Smith is the author of Decolonizing Methodologies (Zed Books, 1999, 2012, and 2021), a critical analysis of the role of Western scholarly research played in the process of colonization of indigenous cultures.  This work is considered a major contribution to research methods in social justice research.

Smith is the Pro-Vice Chancellor Māori, Dean of the School of Māori and Pacific Development and Director of Te Kotahi Research Institute at the University of Waikato.

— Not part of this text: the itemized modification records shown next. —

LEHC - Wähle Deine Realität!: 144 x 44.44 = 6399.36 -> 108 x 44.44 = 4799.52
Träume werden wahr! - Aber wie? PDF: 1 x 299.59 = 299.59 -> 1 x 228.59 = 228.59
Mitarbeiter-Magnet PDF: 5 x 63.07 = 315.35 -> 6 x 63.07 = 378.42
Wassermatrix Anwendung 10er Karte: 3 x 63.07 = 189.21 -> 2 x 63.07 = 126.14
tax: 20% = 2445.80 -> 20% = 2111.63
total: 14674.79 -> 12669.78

In the 2013 New Year Honours, Smith was appointed a Companion of the New Zealand Order of Merit for services to Māori and education. In 2017, Smith was selected as one of the Royal Society Te Apārangi's "150 women in 150 words", celebrating the contributions of women to knowledge in New Zealand.

In November 2016 she was appointed a member of the Waitangi Tribunal. In the same year she retired  Pro Vice Chancellor Māori and took a short-term contract as Professor of Māori and Indigenous Studies in the newly formed Faculty of Māori and Indigenous Studies.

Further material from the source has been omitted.